> [EXERCISE BRIEF]: Please copy every record below exactly and leave out the pictures.

BEGIN DATASET ENTRIES

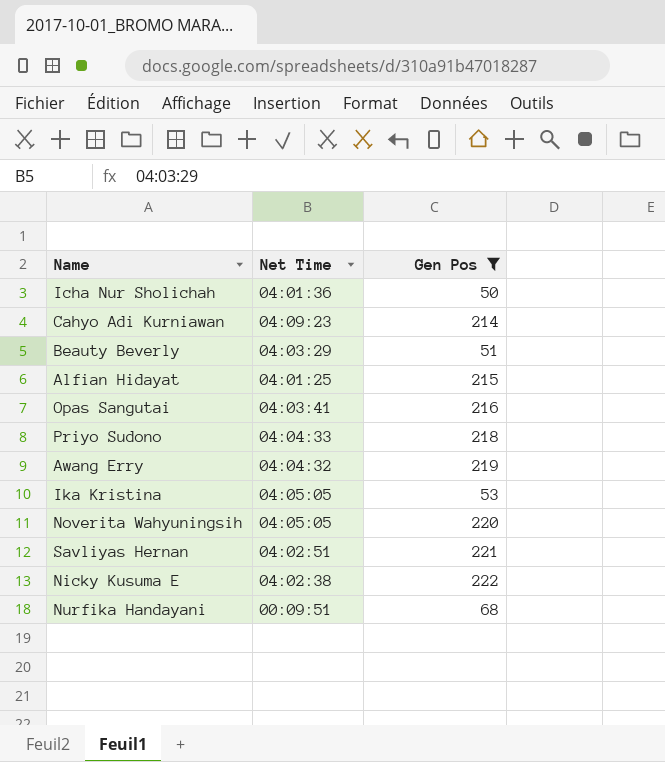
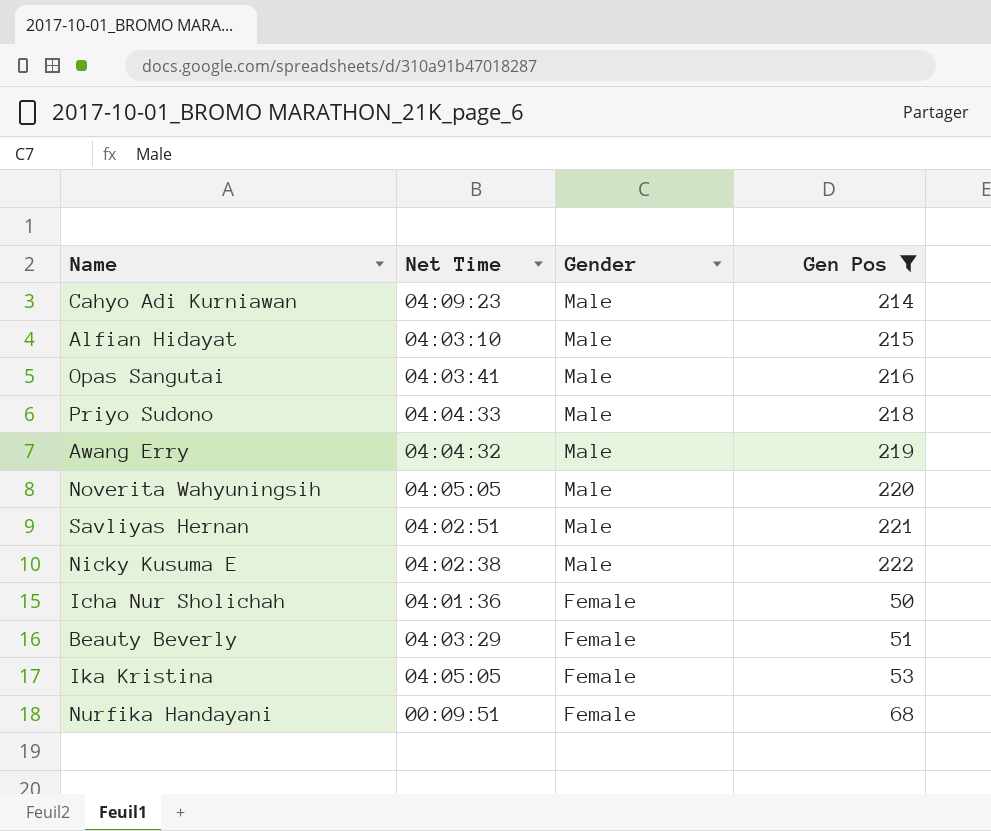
row order: none -> Gender descending
column Gender | position: none -> 3
Alfian Hidayat | Net Time: 04:01:25 -> 04:03:10

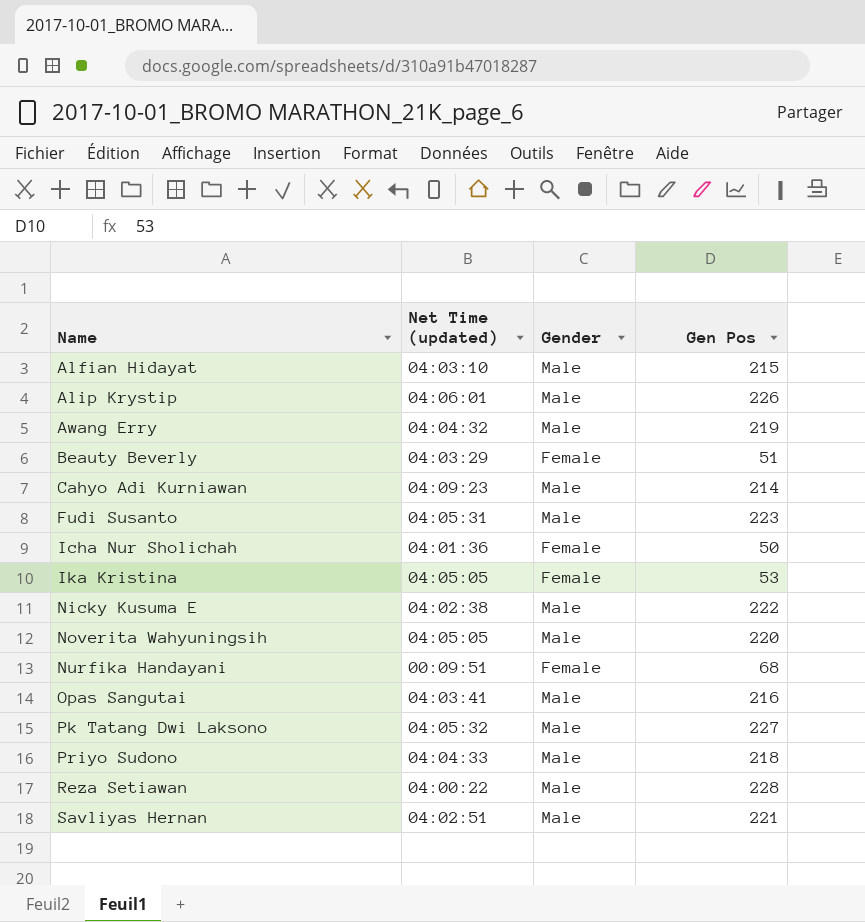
filter: Gen Pos <= 222 -> none
row order: Gender descending -> Name ascending
column name: Net Time -> Net Time (updated)

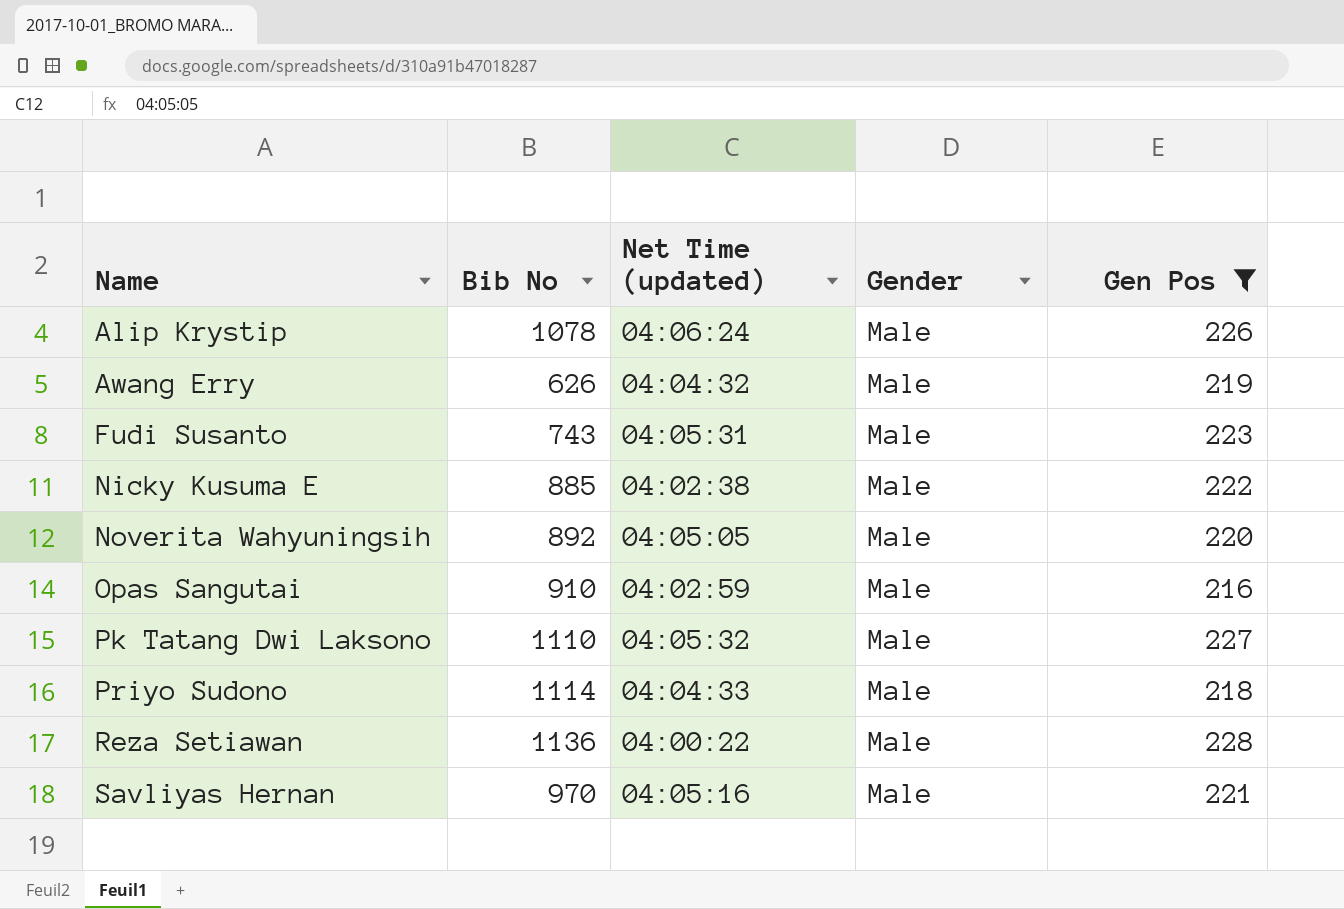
filter: none -> Gen Pos >= 216
column Bib No | position: none -> 2
Alip Krystip | Net Time (updated): 04:06:01 -> 04:06:24
Opas Sangutai | Net Time (updated): 04:03:41 -> 04:02:59
Savliyas Hernan | Net Time (updated): 04:02:51 -> 04:05:16

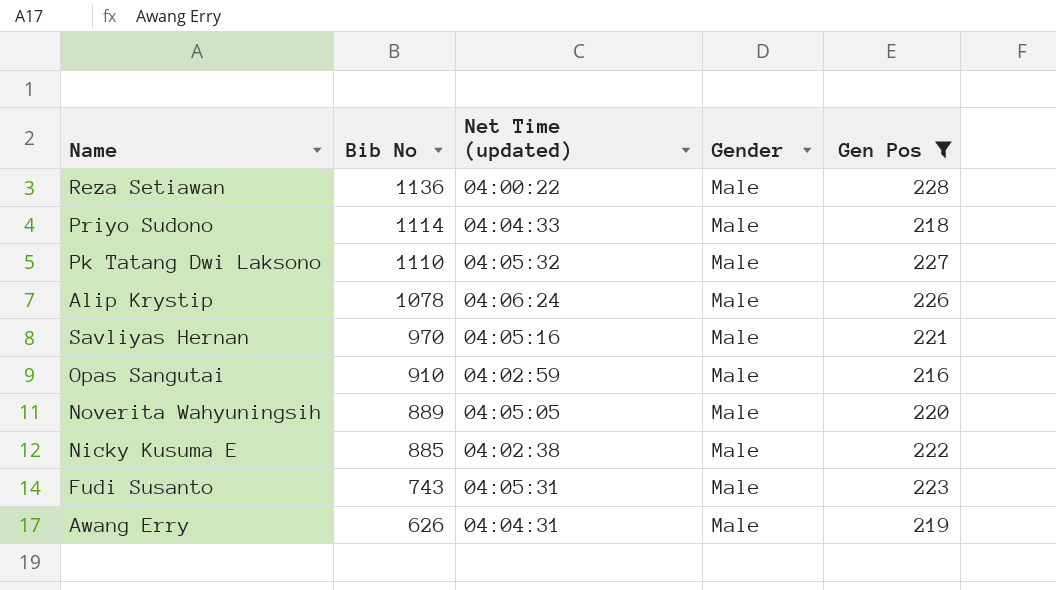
row order: Name ascending -> Bib No descending
Noverita Wahyuningsih | Bib No: 892 -> 889
Awang Erry | Net Time (updated): 04:04:32 -> 04:04:31

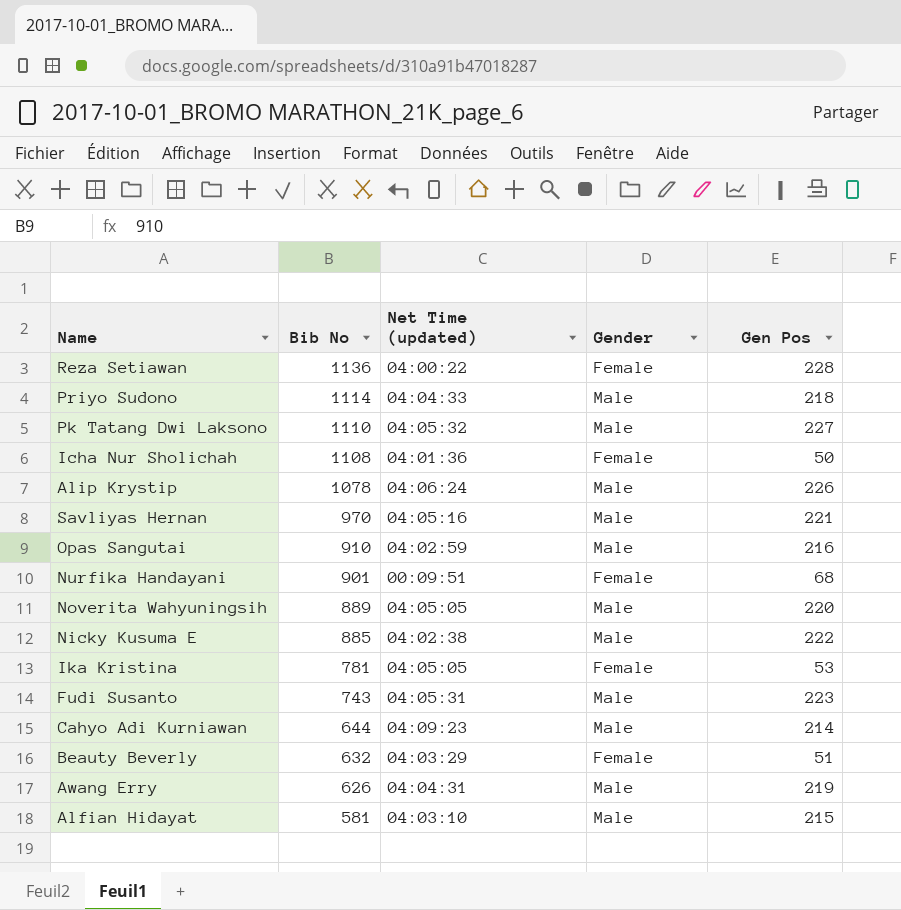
filter: Gen Pos >= 216 -> none
Reza Setiawan | Gender: Male -> Female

END DATASET ENTRIES

> [COMPLETED TASK]:
row order: none -> Gender descending
column Gender | position: none -> 3
Alfian Hidayat | Net Time: 04:01:25 -> 04:03:10

filter: Gen Pos <= 222 -> none
row order: Gender descending -> Name ascending
column name: Net Time -> Net Time (updated)

filter: none -> Gen Pos >= 216
column Bib No | position: none -> 2
Alip Krystip | Net Time (updated): 04:06:01 -> 04:06:24
Opas Sangutai | Net Time (updated): 04:03:41 -> 04:02:59
Savliyas Hernan | Net Time (updated): 04:02:51 -> 04:05:16

row order: Name ascending -> Bib No descending
Noverita Wahyuningsih | Bib No: 892 -> 889
Awang Erry | Net Time (updated): 04:04:32 -> 04:04:31

filter: Gen Pos >= 216 -> none
Reza Setiawan | Gender: Male -> Female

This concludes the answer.